他們誰也不瞭解,蔚藍到底怎麼樣!
甘貝特立即起身回家。
他覺得有些事要重新部署。
第二天,蔚藍很快就發現了她周圍的變化。
莊姐買菜回來告訴她,她從家去學校的路上,新開了兩個店鋪,一個花店,一個書店。
還有,對面一首神龍不見首尾的鄰居,搬走了,是一對灣省夫妻。
對面的房子空了。
蔚藍蹙眉。
莊姐的職業敏感也感覺出了問題。
她凝眉分析,“蔚藍,我認為是張洪波的失蹤,讓對方警覺了!”
蔚藍同意這個判斷,“我也這麼想的。

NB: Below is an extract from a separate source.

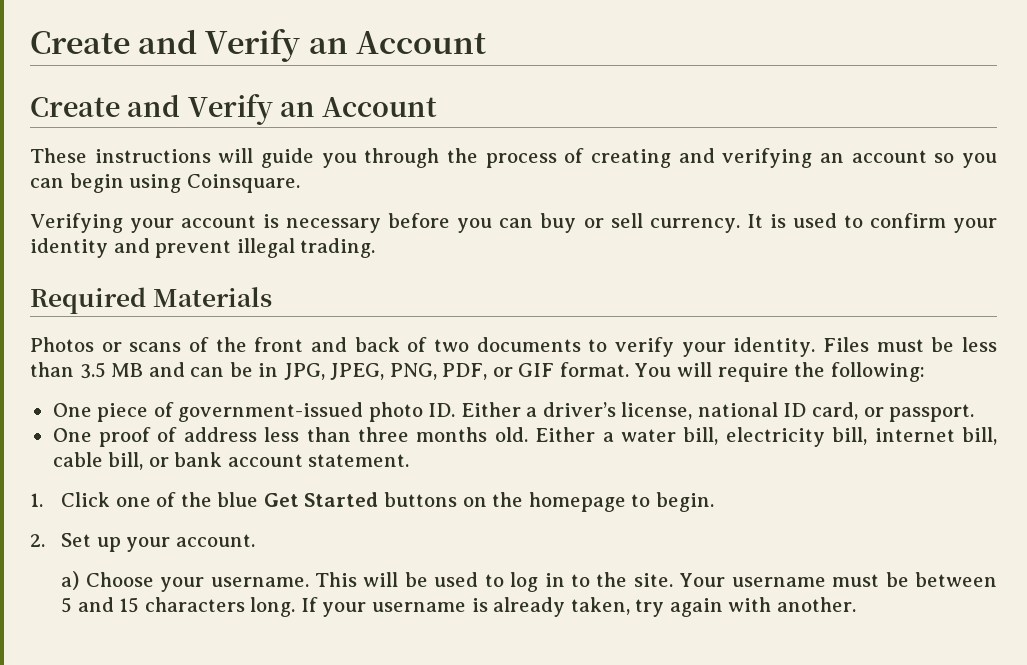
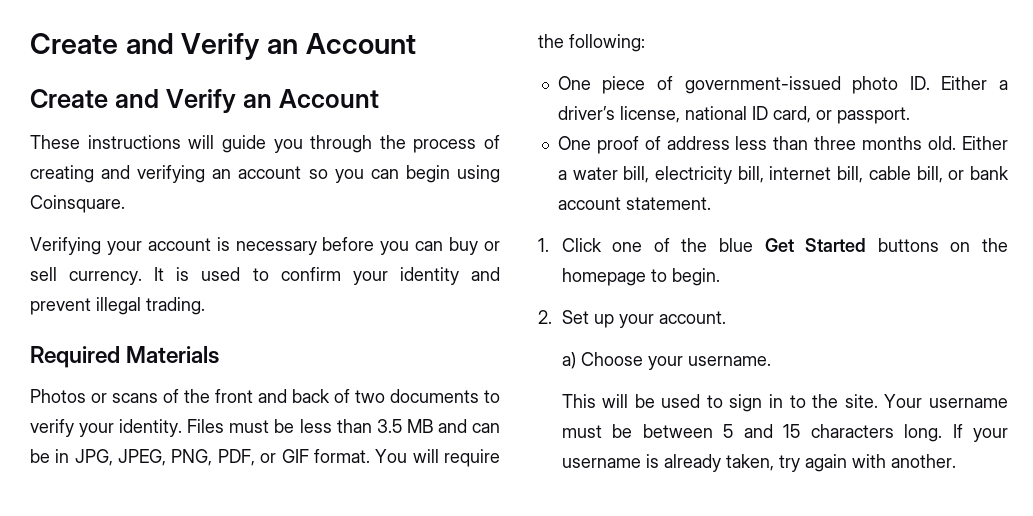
(309, 582) none -> (771, 361) //
[510,572,539,592] log -> [729,394,763,412] sign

因為,這一連串的事,都跟我多多少少有關係。他們也不是傻子。”
莊姐說,“我今晚去彙報吧!”
蔚藍搖頭,“莊姐,先別忙著彙報。現在,我們的一舉一動,都在他們的監視之下,一動就正中圈套。
我們不動,才能說明,我啥也沒幹,啥也不知道。
我們還按照原來的軌道進行,靜觀其變。
我不相信,他們抓住了什麼把柄,或者是知道了什麼。
真要發現什麼,他們不會這麼老實的!
相信我,咱們該幹啥幹啥。
而且,近期,你也不要去咖啡館了。
我們沒有按照既定時間彙報,家裡會明白是不方便。應該會有另外的方式來對接。”
莊姐覺得蔚藍分析的有道理,點點頭,“好,那咱還按照原定計劃進行。”
兩個人當機立斷的商量好了對策,日子又變得按部就班起來。
莊姐連續兩個周沒有去咖啡館彙報。
蔚藍的寒假即將結束的時候,一九八八年的春節來了!
紐約領事館給蔚藍髮來邀請函,邀請蔚藍參加新年宴會。
蔚藍婉拒,理由是正在研究的課題,己是關鍵階段,沒有時間參加。
於是,臘月二十九那天,紐約領事館的李領事,帶著西個武衛,陪著湯大使來到了波士頓。
湯大使一行,浩浩蕩蕩的,先去看望了哈佛的兩個在美華國留學生。